INDIGO POOL, 1977-78

Important Australian + International Fine Art
29 November 2007

Fred Williams

(1927 - 1982)
INDIGO POOL, 1977-78

oil on canvas

96.0 x 86.0 cm

signed lower centre: Fred Williams.

$200,000 - $250,000
Sold for $360,000 (inc. BP) in Auction 3 - 29 November 2007, Melbourne

Estate of the artist, Melbourne
Private collection, Sydney since 1989


Fred Williams 1969-1979 Oeuvres, Australian Embassy, Paris, 10 April-2 May 1980, cat.9; and touring the Bordeaux region in France before travelling to London
Fred Williams: Landscapes 1969-1979, Fischer Fine Art Limited, London, 16 May-13 June 1980, cat.9 (label attached verso)

Catalogue text

Fred Williams painted Indigo Pool on the Lederderg River not far from Bacchus Marsh, some fifty-four kilometres west of Melbourne. The date was probably 11 May 1977. Williams had only recently returned from his prestigious and highly successful exhibition at New York's Museum of Modern Art. Painted on site, it was worked on and finished later in his studio. Although the label on the back of the painting gives the date as '1978', Lyn Williams believes that a more correct dating is 1977-78, basing this on Fred's diary entry for this work.1 Williams had been painting in the Bacchus Marsh area for some time, frequenting the nearby Werribee National Park which inspired his Werribee Gorge series of 1976-77. Together with the slightly earlier Kew Billabong series, they witnessed the richest of change, introducing a palette with the colours of the rainbow to enthral the viewer. Indigo Pool is a felicitous example, the eye being drawn as much by the depths of the indigo as the surface sparkle of whites. In the colour spectrum, indigo falls between deep blue and violet. Williams uses the colour motif like a musical theme, moving blues into mauves and purples, and weaving them through the composition in moments resonant and subtle. This use of a dark indigo occurs in other paintings of the time, reaching a brilliant crescendo in the Waterfall Polyptych, 1979, in the collection of the Art Gallery of New South Wales.
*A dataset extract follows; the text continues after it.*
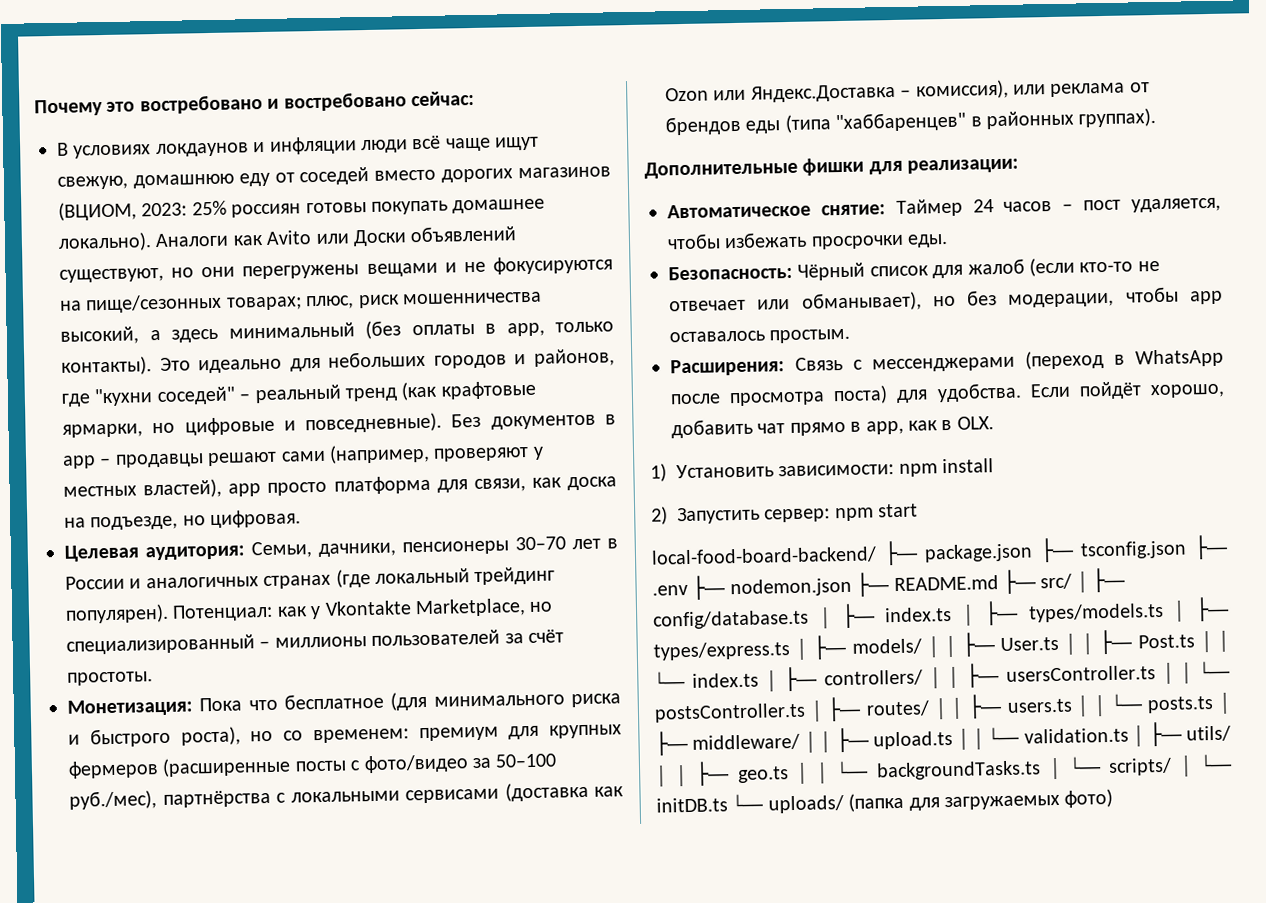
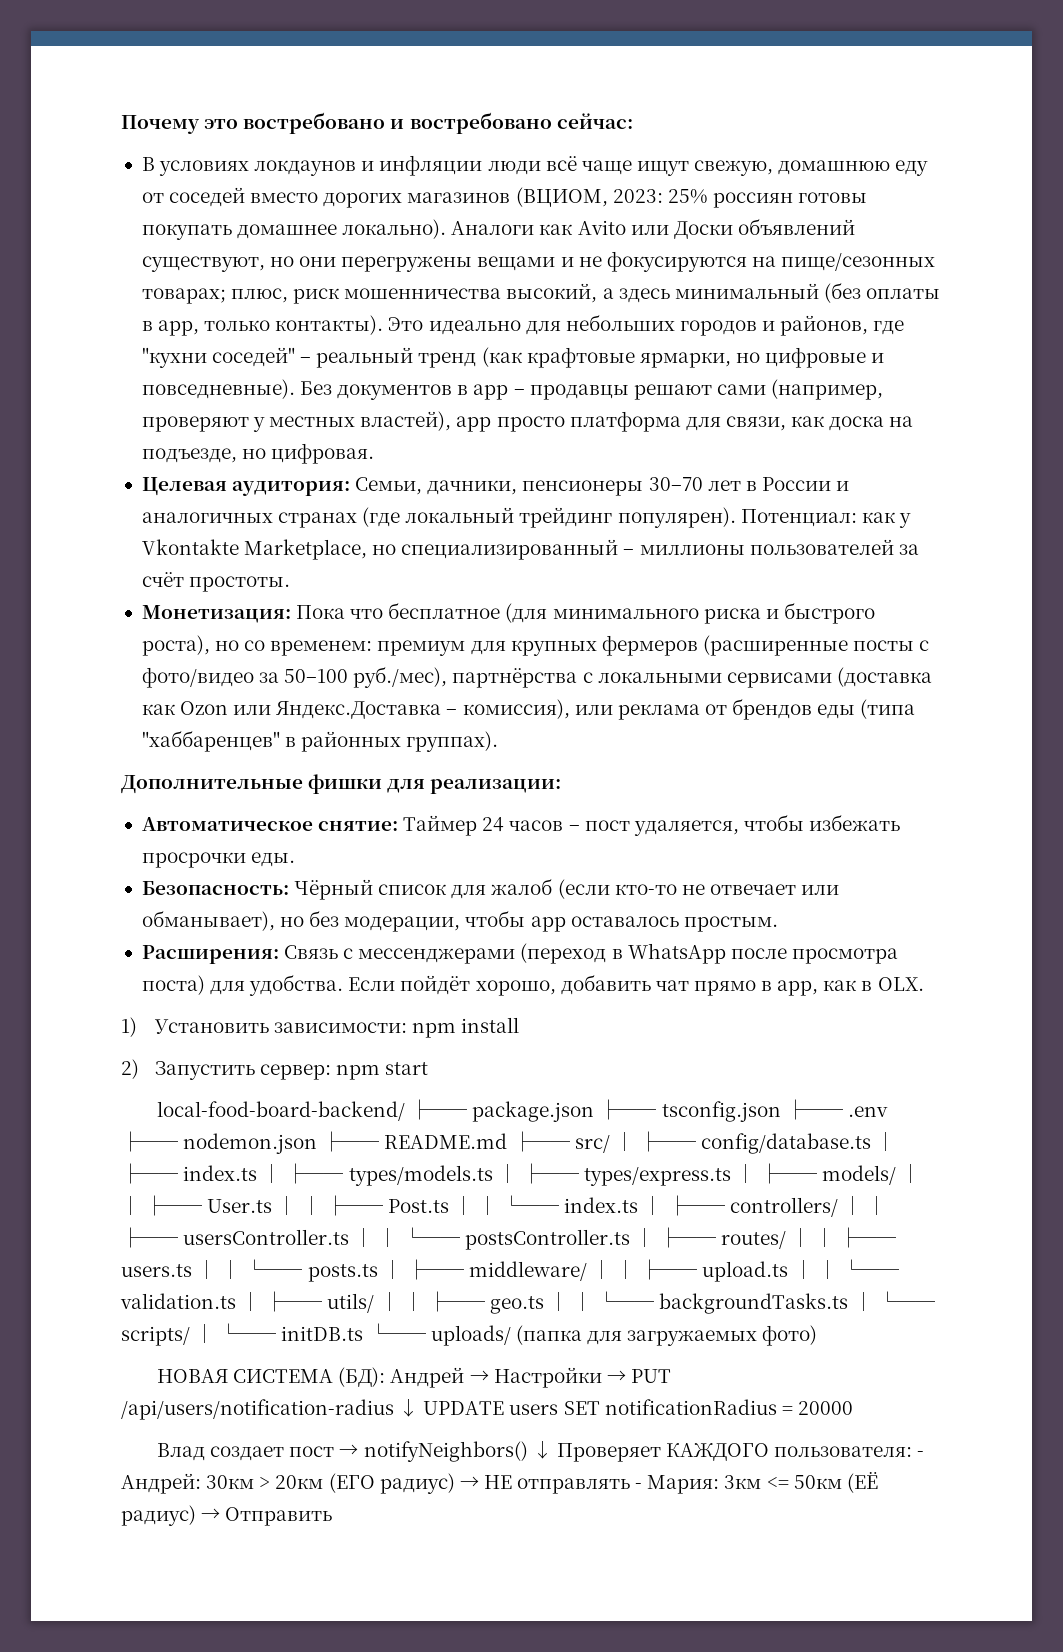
+ НОВАЯ СИСТЕМА (БД): Андрей → Настройки → PUT /api/users/notification-radius ↓ UPDATE users SET notificationRadius = 20000
+ Влад создает пост → notifyNeighbors() ↓ Проверяет КАЖДОГО пользователя: - Андрей: 30км > 20км (ЕГО радиус) → НЕ отправлять - Мария: 3км <= 50км (ЕЁ радиус) → Отправить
As in music, the different horizontal sections of Indigo Pool provide the separate movements of the composition; while the surface dances with the brilliance of the technique, smooth passages contrasted with textured highlights. As in so much of his work, one senses that this image is but part of the ongoing creation, the endless flow of the landscape on either side limited only by the edges of the canvas. Williams captured the peculiarity of the Australian landscape, transforming its seeming monotony through his brilliant and expressive talent. Colour is used as form, with vivid touches of red and oranges against cooler hues and defining blacks. One is attracted as much by the textural beauty of its surfaces as the inventive imagery, of the lively movement of the flowing waters of the pool, or the calm seduction of the sky, an old moon sitting in the arm of the new. The evident quality of the painting aside, Williams thought so highly of it that he included it in his prestigious exhibition shown in Paris and London in 1980.

1. Lyn Williams, 13 October 2007

We are grateful to Lyn Williams for her assistance with the cataloguing of this work.